(Try it)
Go through the records and report each line in which the word "none" occurs.

*** Extracted records

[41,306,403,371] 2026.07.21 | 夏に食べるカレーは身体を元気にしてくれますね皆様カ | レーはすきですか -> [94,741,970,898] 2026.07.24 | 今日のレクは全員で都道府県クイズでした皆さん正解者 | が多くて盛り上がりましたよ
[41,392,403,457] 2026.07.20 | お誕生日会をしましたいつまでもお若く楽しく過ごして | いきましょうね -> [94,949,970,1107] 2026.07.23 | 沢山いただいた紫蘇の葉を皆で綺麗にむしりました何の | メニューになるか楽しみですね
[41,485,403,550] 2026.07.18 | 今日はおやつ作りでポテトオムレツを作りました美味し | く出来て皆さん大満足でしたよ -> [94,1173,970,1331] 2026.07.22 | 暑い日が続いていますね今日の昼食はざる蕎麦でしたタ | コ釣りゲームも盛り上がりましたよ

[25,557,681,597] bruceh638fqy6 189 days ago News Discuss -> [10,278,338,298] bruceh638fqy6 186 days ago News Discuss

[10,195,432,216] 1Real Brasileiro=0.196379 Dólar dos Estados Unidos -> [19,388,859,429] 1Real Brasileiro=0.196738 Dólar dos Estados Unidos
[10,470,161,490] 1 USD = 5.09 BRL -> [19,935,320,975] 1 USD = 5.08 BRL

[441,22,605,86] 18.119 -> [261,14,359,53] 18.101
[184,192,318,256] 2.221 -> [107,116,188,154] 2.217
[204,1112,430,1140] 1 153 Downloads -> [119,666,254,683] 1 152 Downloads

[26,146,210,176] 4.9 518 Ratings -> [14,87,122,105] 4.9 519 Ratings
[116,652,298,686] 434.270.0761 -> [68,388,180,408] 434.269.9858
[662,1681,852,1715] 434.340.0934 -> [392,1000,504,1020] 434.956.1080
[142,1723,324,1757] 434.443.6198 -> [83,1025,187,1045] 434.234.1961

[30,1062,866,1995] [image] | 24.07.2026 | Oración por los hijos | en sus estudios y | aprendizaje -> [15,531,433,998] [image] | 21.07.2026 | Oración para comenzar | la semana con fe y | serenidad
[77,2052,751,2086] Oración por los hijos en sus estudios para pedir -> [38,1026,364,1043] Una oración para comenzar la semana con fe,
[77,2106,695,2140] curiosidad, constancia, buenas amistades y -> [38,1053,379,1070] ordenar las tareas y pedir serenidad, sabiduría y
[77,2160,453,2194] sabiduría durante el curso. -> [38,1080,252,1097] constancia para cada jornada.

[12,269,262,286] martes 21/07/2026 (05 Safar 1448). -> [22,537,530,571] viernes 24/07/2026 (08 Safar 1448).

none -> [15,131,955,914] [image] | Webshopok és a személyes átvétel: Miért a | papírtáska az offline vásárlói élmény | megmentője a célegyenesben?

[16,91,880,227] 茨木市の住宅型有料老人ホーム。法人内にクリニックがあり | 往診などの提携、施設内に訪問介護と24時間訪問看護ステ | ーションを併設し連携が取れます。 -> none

******

(Answer to the problem)
none -> [15,131,955,914] [image] | Webshopok és a személyes átvétel: Miért a | papírtáska az offline vásárlói élmény | megmentője a célegyenesben?
[16,91,880,227] 茨木市の住宅型有料老人ホーム。法人内にクリニックがあり | 往診などの提携、施設内に訪問介護と24時間訪問看護ステ | ーションを併設し連携が取れます。 -> none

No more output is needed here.